## Given information
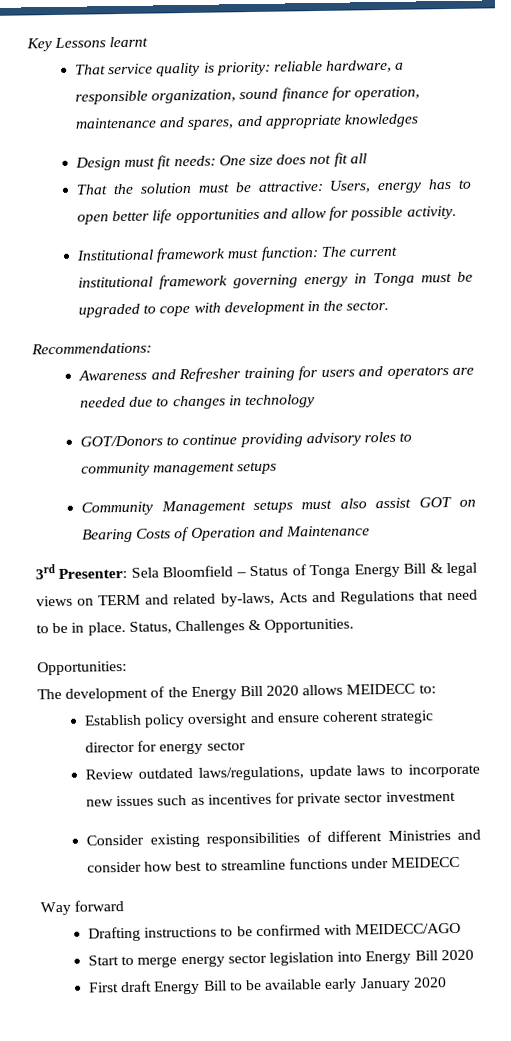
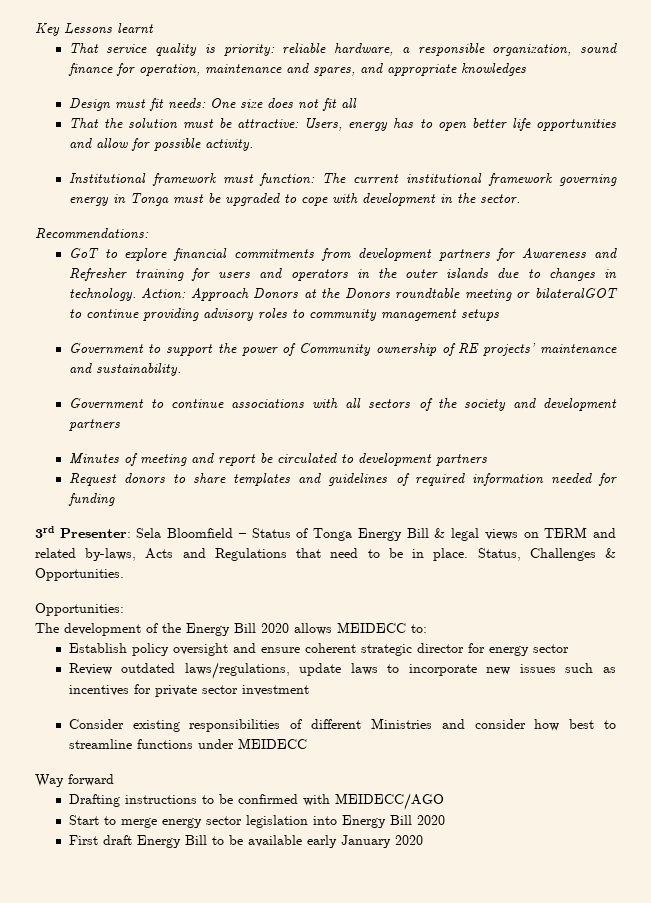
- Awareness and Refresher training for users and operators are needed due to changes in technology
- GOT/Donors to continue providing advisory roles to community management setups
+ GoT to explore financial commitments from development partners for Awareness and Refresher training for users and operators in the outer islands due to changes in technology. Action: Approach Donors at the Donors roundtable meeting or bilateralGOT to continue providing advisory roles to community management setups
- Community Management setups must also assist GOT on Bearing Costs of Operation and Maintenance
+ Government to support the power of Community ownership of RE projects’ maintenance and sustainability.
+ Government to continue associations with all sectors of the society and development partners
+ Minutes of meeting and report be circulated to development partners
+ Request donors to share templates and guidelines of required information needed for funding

...

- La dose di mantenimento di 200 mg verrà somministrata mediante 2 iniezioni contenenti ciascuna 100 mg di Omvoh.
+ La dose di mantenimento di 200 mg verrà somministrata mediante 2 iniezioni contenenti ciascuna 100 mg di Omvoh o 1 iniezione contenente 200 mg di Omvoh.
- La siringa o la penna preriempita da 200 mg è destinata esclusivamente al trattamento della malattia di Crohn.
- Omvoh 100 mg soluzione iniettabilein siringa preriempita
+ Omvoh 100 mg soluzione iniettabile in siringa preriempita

...

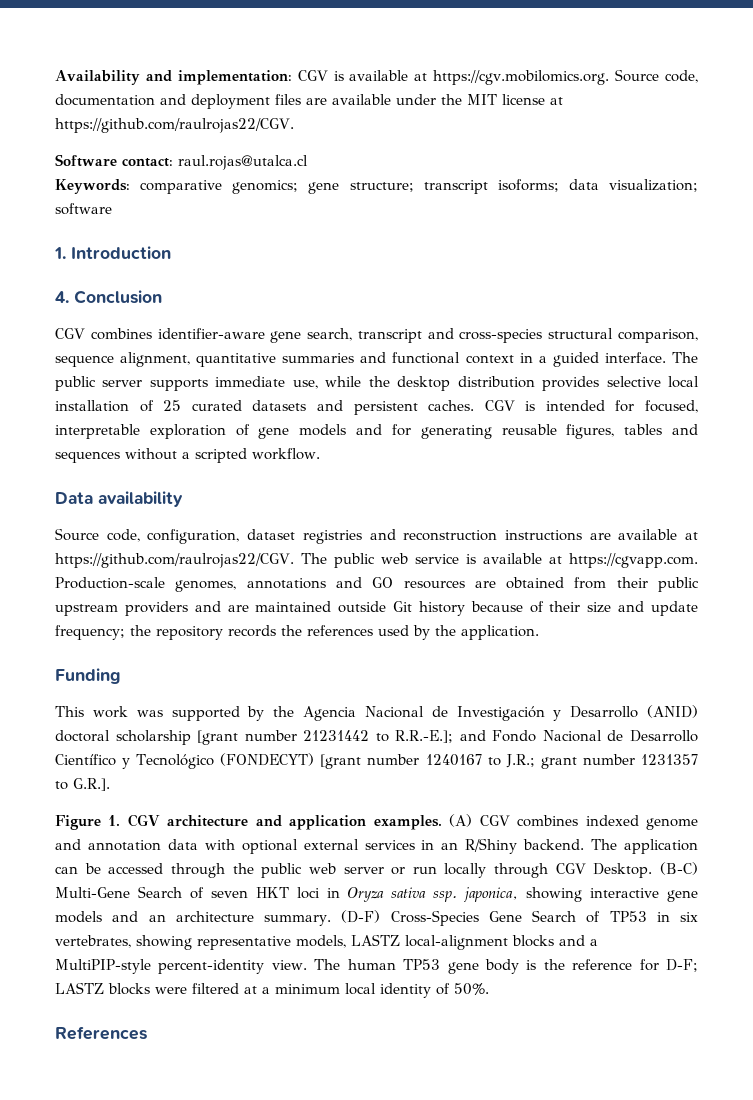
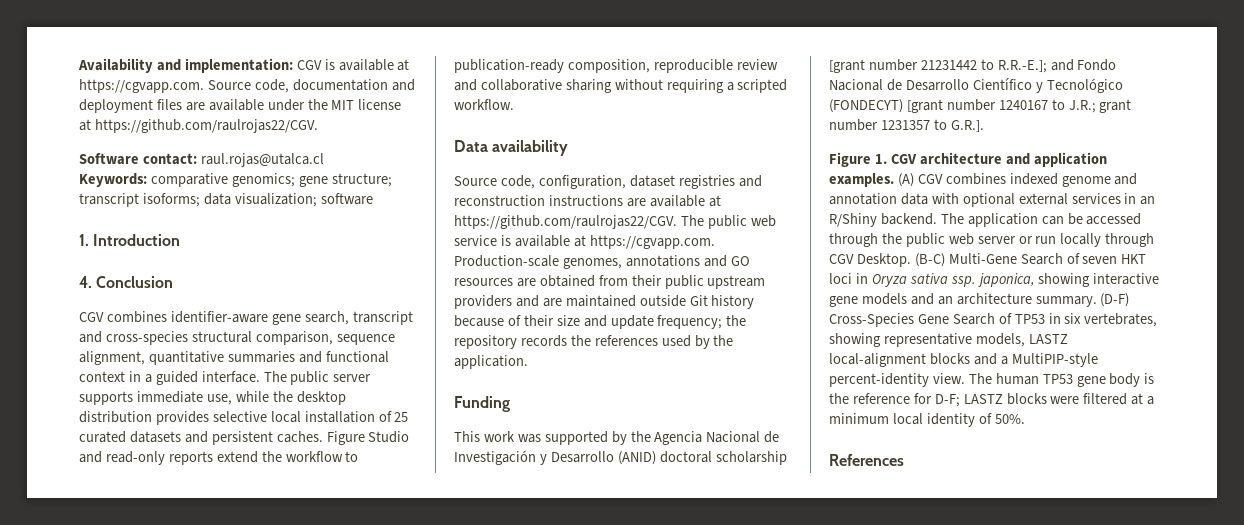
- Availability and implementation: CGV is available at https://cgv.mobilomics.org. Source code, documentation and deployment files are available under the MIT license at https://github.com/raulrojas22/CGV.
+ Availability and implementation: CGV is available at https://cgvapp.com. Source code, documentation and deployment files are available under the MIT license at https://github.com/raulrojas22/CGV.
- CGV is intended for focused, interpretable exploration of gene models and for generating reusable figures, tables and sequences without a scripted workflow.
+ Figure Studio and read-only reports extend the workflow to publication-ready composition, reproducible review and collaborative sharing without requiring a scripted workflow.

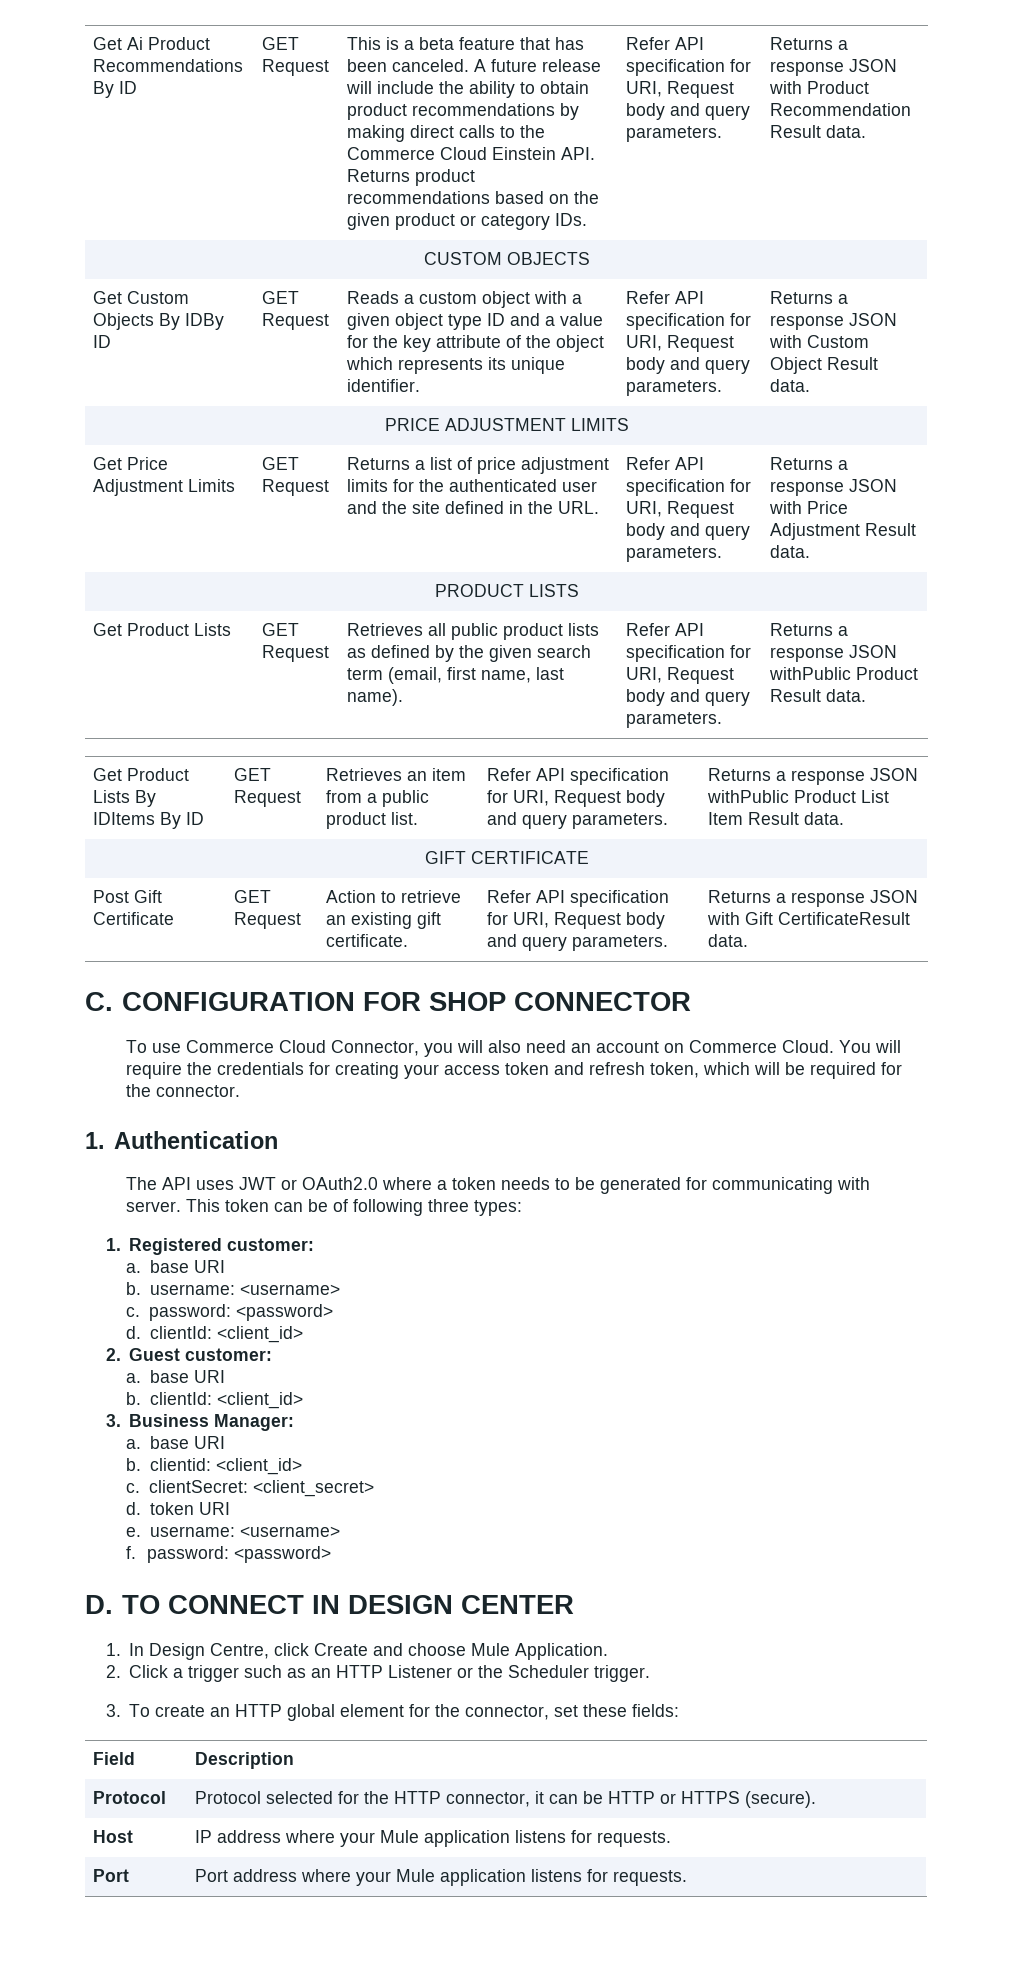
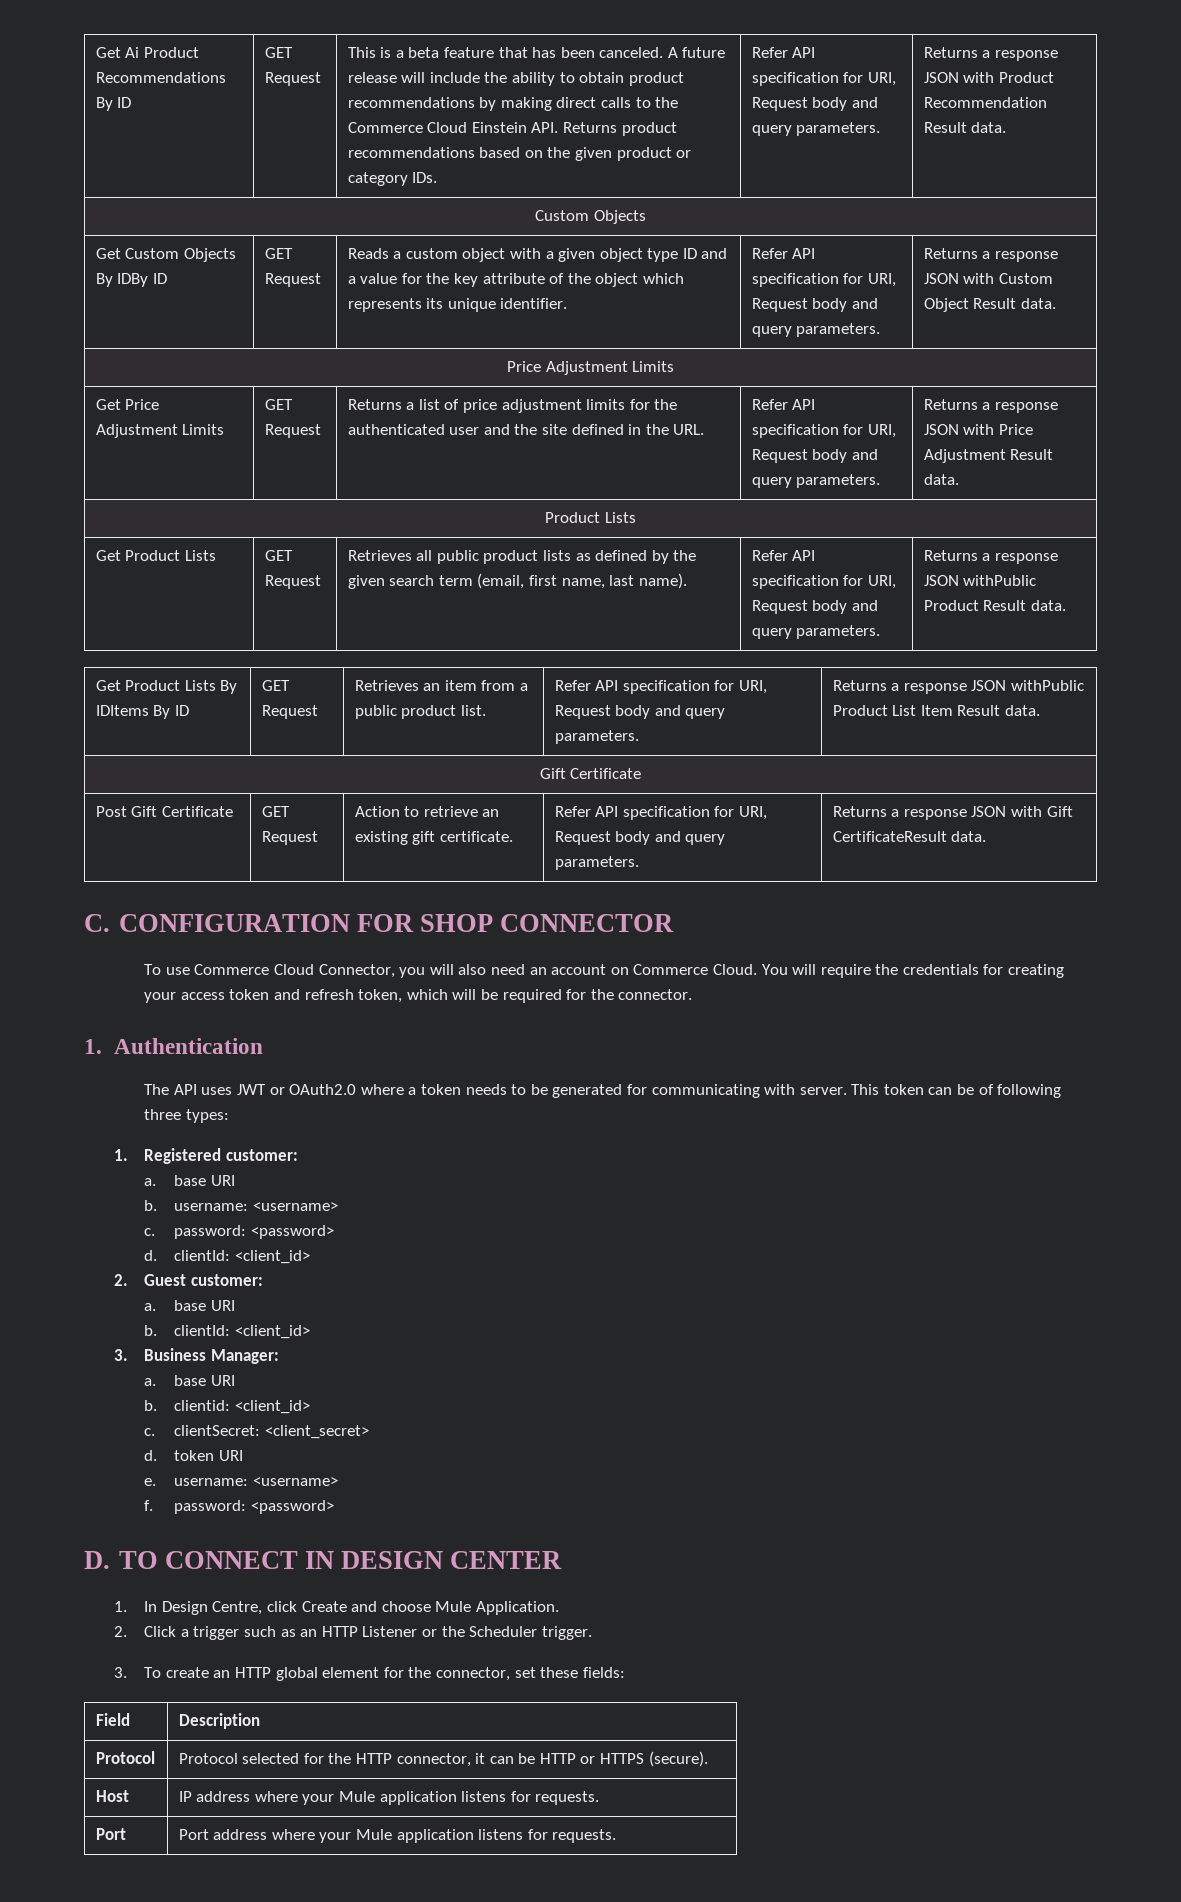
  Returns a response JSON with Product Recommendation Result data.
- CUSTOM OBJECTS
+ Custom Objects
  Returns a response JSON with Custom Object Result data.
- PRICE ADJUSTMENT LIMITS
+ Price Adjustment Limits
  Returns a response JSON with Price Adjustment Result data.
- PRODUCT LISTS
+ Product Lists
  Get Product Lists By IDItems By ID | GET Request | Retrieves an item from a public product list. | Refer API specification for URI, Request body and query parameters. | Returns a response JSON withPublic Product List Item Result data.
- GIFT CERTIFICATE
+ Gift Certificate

## To do
Proceeding from the line containing "- Awareness and" through the line containing "- GOT/Donors to", transcribe the lines above exactly, both end lines included.

## Finished task
- Awareness and Refresher training for users and operators are needed due to changes in technology
- GOT/Donors to continue providing advisory roles to community management setups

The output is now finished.